Saved entries
· · · ·
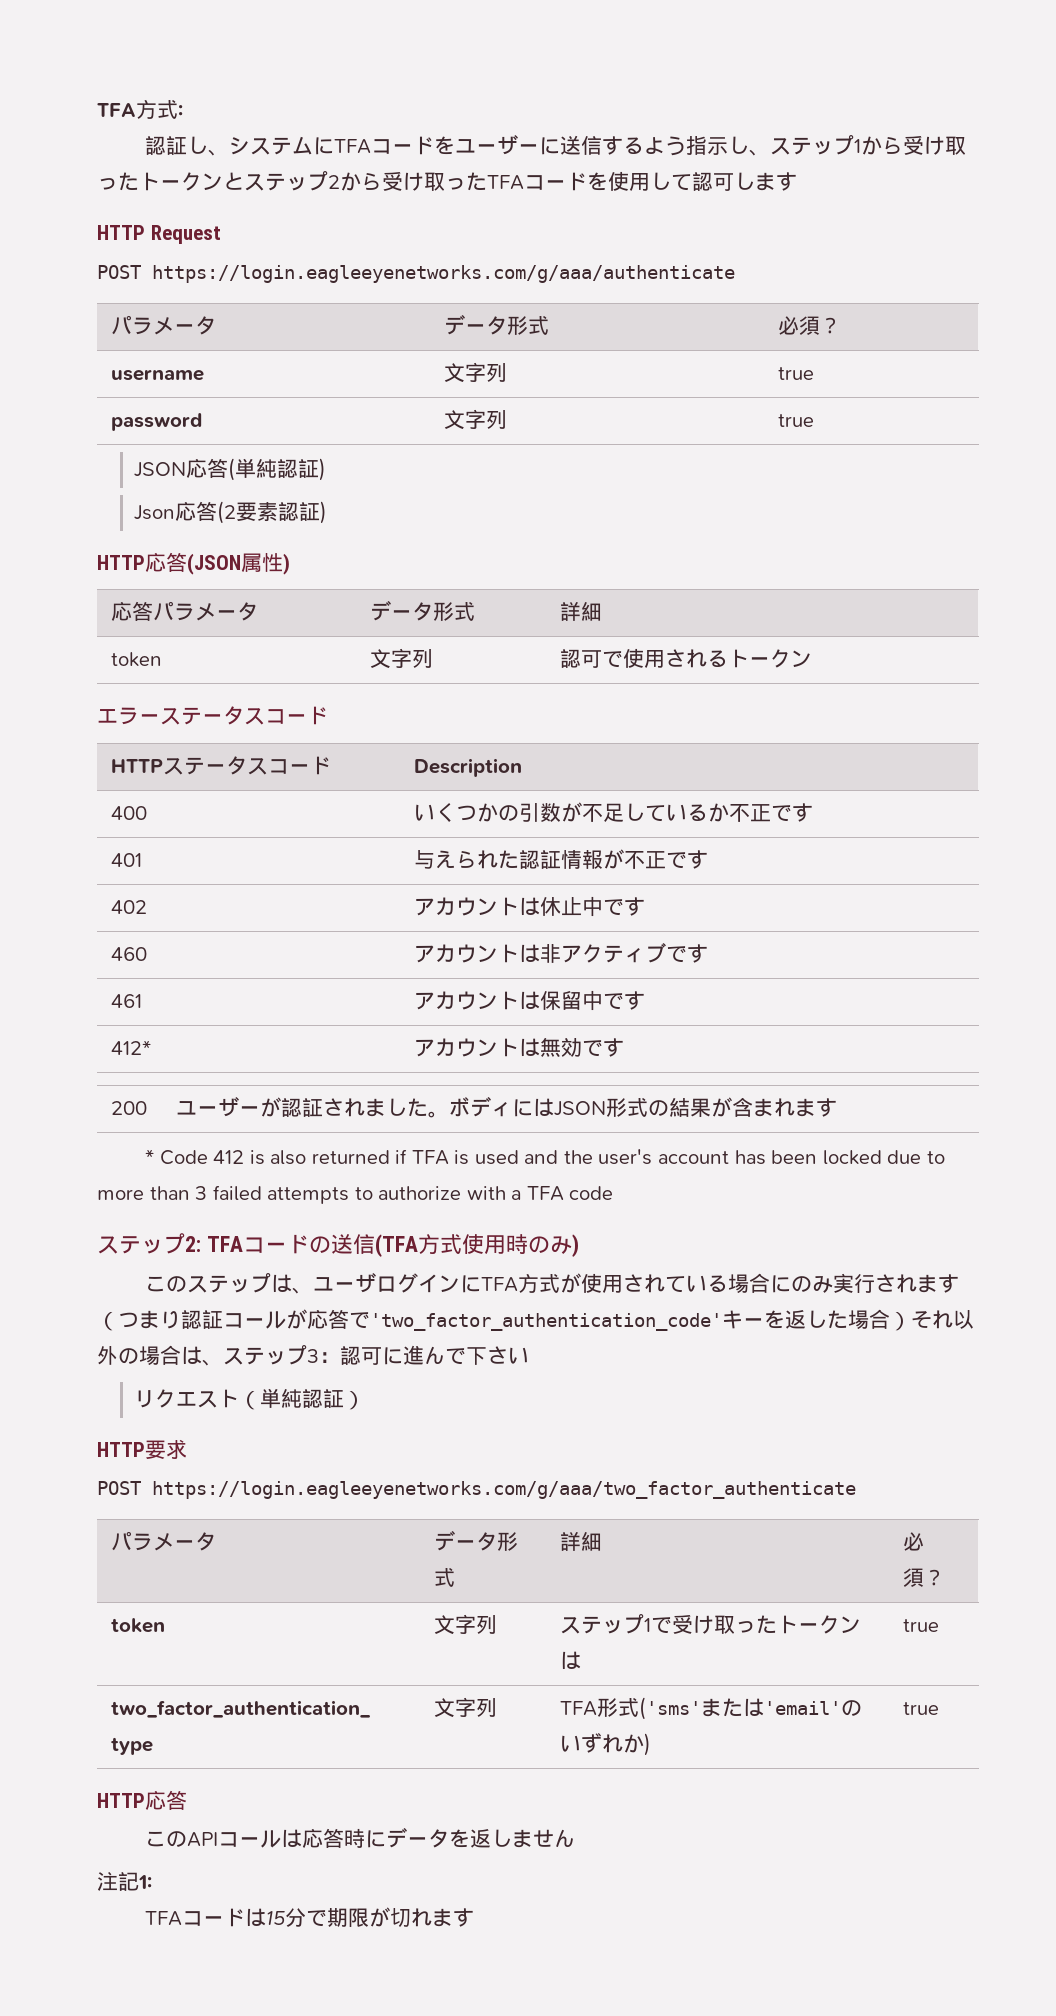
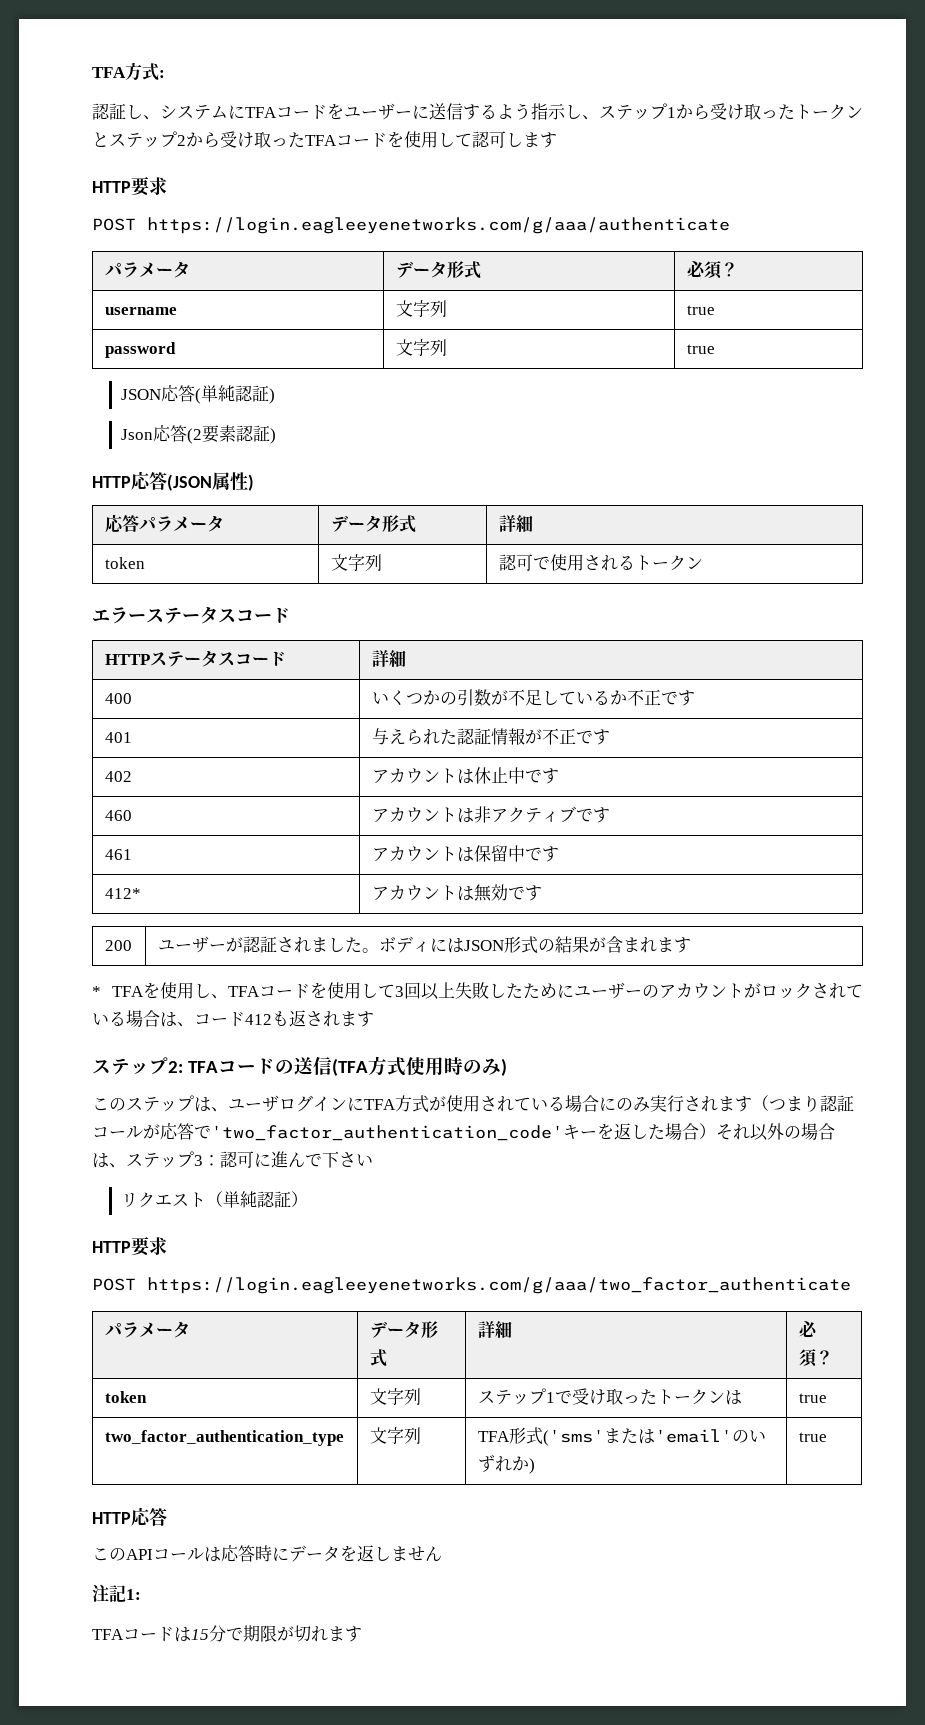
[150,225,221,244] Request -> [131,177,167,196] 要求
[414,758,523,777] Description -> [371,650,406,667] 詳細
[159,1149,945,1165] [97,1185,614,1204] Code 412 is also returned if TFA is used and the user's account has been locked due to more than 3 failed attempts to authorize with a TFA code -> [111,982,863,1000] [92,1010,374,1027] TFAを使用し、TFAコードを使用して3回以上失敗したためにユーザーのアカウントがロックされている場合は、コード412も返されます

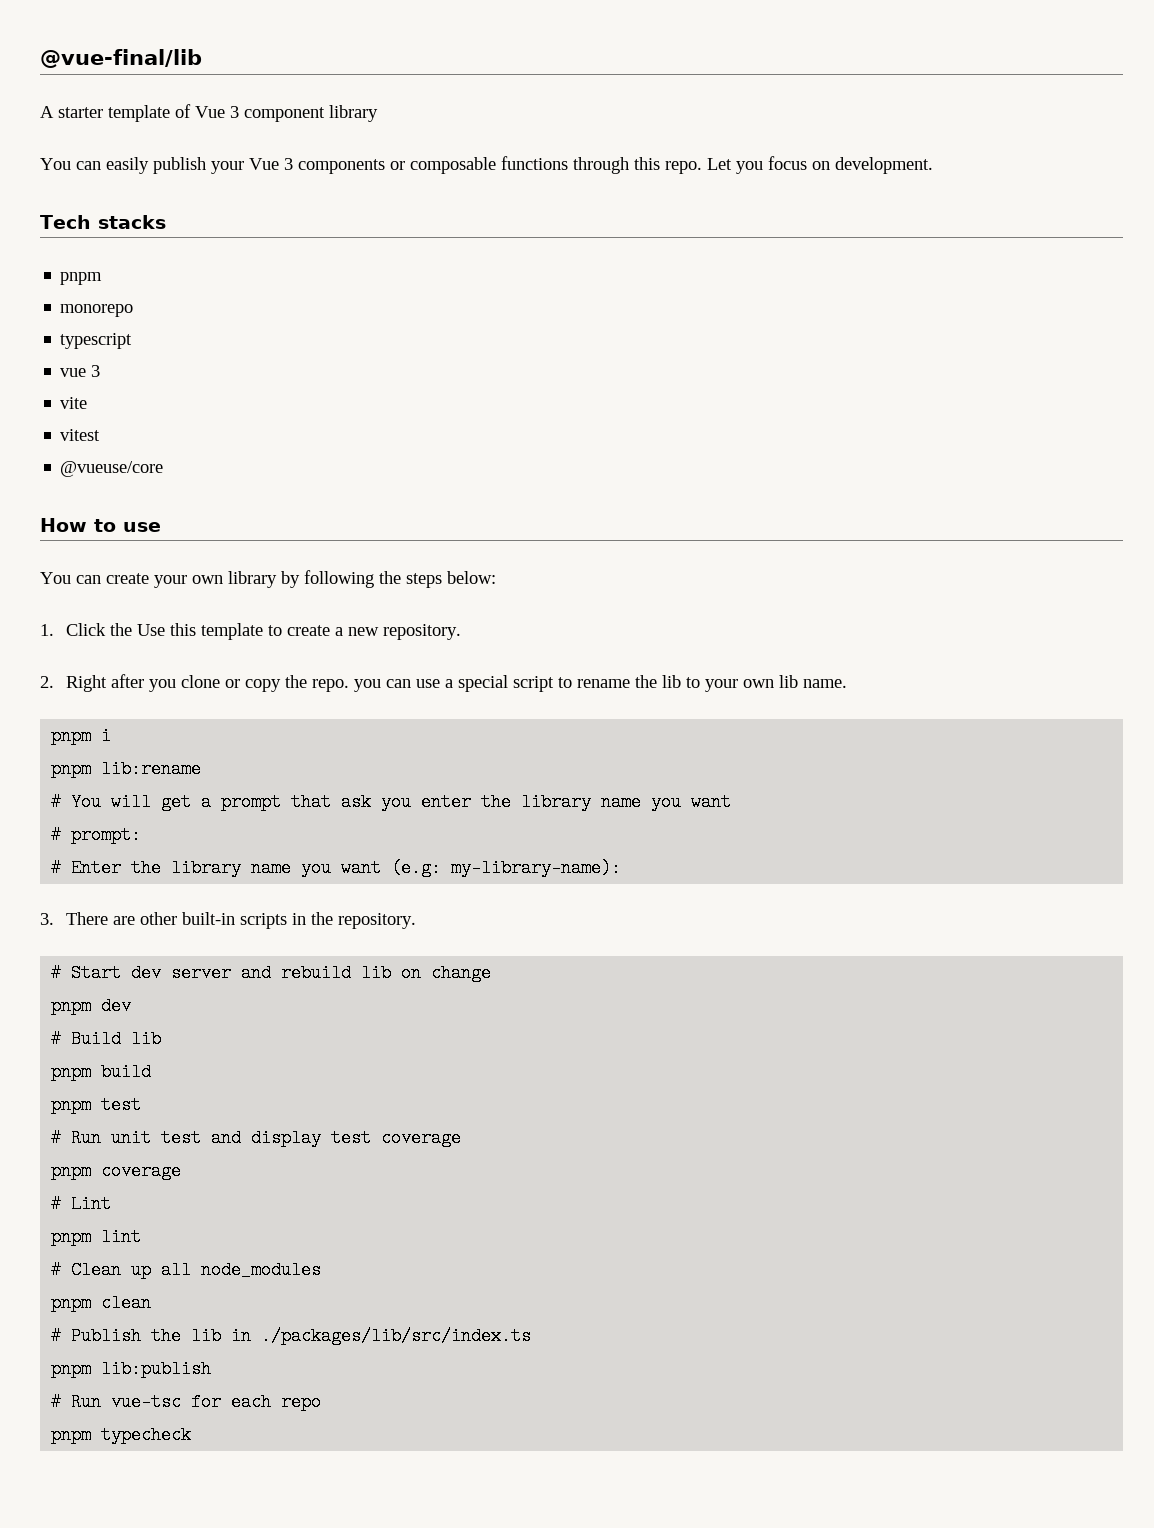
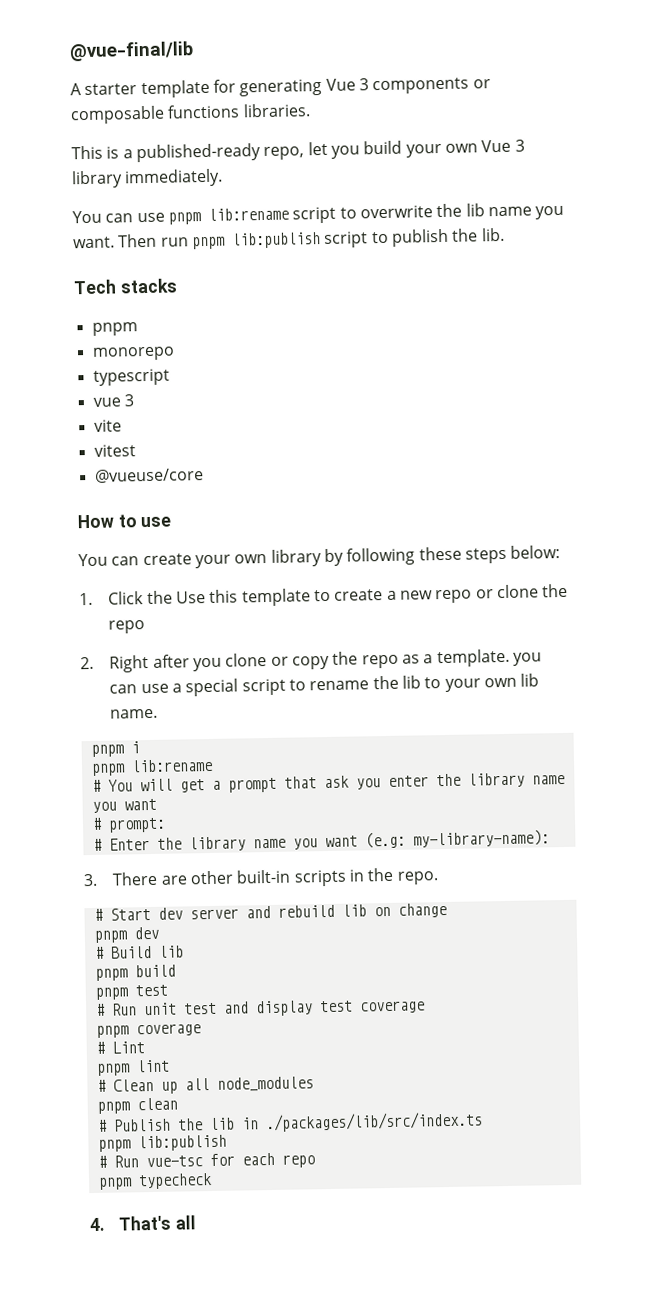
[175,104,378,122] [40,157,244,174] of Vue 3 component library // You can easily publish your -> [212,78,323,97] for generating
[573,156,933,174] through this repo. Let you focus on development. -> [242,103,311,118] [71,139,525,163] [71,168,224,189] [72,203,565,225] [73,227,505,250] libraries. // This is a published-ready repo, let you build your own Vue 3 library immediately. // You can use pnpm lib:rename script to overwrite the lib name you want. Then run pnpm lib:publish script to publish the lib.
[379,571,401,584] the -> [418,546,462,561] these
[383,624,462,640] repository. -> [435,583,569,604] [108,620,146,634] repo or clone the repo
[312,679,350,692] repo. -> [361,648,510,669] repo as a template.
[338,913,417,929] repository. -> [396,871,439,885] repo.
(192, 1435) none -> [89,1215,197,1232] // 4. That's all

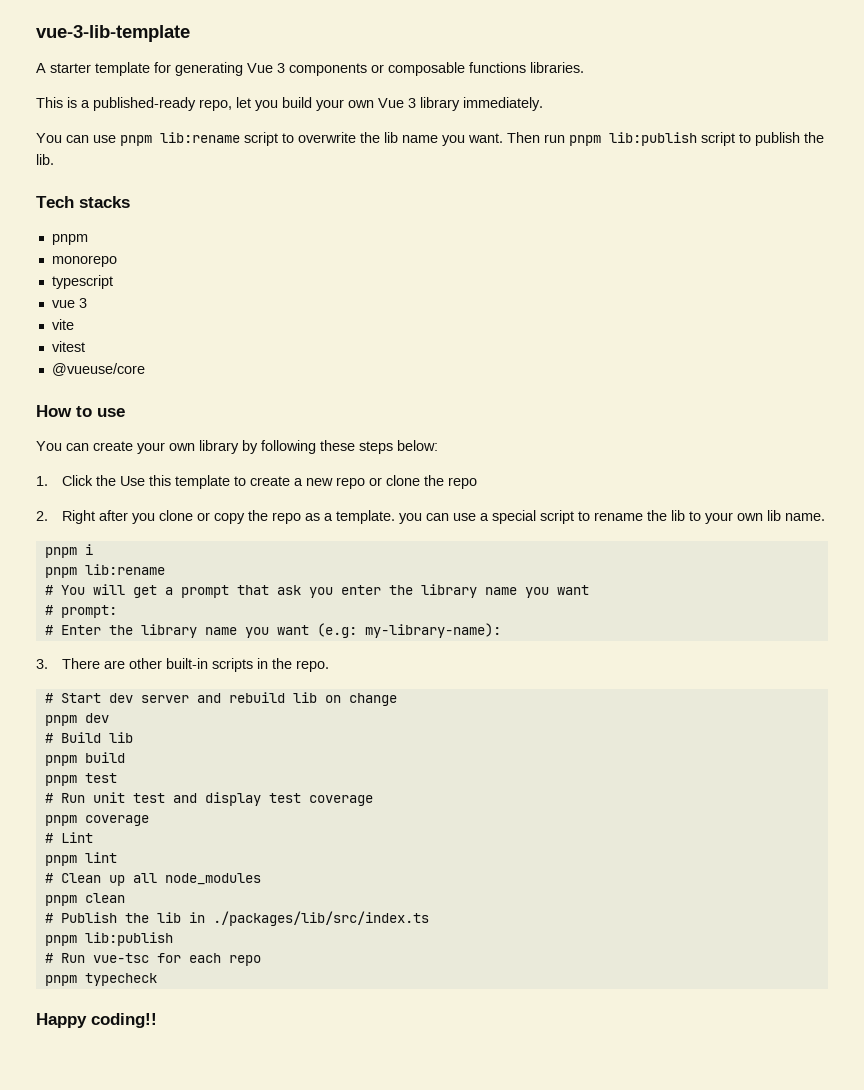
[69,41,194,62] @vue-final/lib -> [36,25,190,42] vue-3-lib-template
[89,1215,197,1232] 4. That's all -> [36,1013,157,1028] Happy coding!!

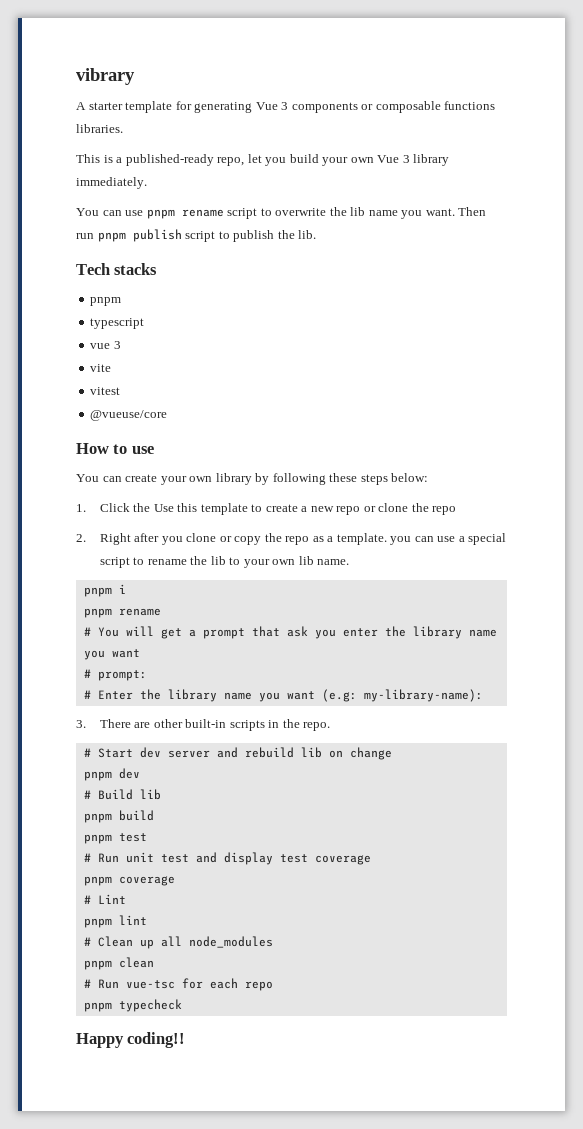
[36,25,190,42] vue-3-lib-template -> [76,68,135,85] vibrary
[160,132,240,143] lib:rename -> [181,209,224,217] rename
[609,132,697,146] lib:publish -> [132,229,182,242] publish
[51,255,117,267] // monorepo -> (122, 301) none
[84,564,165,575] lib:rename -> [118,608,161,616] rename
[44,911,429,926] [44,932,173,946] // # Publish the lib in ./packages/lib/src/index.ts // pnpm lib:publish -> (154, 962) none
· · · ·
▶ _About this task_: Copy every line above exactly, leaving no picture in the copy.

▶ _Written response_:
[150,225,221,244] Request -> [131,177,167,196] 要求
[414,758,523,777] Description -> [371,650,406,667] 詳細
[159,1149,945,1165] [97,1185,614,1204] Code 412 is also returned if TFA is used and the user's account has been locked due to more than 3 failed attempts to authorize with a TFA code -> [111,982,863,1000] [92,1010,374,1027] TFAを使用し、TFAコードを使用して3回以上失敗したためにユーザーのアカウントがロックされている場合は、コード412も返されます

[175,104,378,122] [40,157,244,174] of Vue 3 component library // You can easily publish your -> [212,78,323,97] for generating
[573,156,933,174] through this repo. Let you focus on development. -> [242,103,311,118] [71,139,525,163] [71,168,224,189] [72,203,565,225] [73,227,505,250] libraries. // This is a published-ready repo, let you build your own Vue 3 library immediately. // You can use pnpm lib:rename script to overwrite the lib name you want. Then run pnpm lib:publish script to publish the lib.
[379,571,401,584] the -> [418,546,462,561] these
[383,624,462,640] repository. -> [435,583,569,604] [108,620,146,634] repo or clone the repo
[312,679,350,692] repo. -> [361,648,510,669] repo as a template.
[338,913,417,929] repository. -> [396,871,439,885] repo.
(192, 1435) none -> [89,1215,197,1232] // 4. That's all

[69,41,194,62] @vue-final/lib -> [36,25,190,42] vue-3-lib-template
[89,1215,197,1232] 4. That's all -> [36,1013,157,1028] Happy coding!!

[36,25,190,42] vue-3-lib-template -> [76,68,135,85] vibrary
[160,132,240,143] lib:rename -> [181,209,224,217] rename
[609,132,697,146] lib:publish -> [132,229,182,242] publish
[51,255,117,267] // monorepo -> (122, 301) none
[84,564,165,575] lib:rename -> [118,608,161,616] rename
[44,911,429,926] [44,932,173,946] // # Publish the lib in ./packages/lib/src/index.ts // pnpm lib:publish -> (154, 962) none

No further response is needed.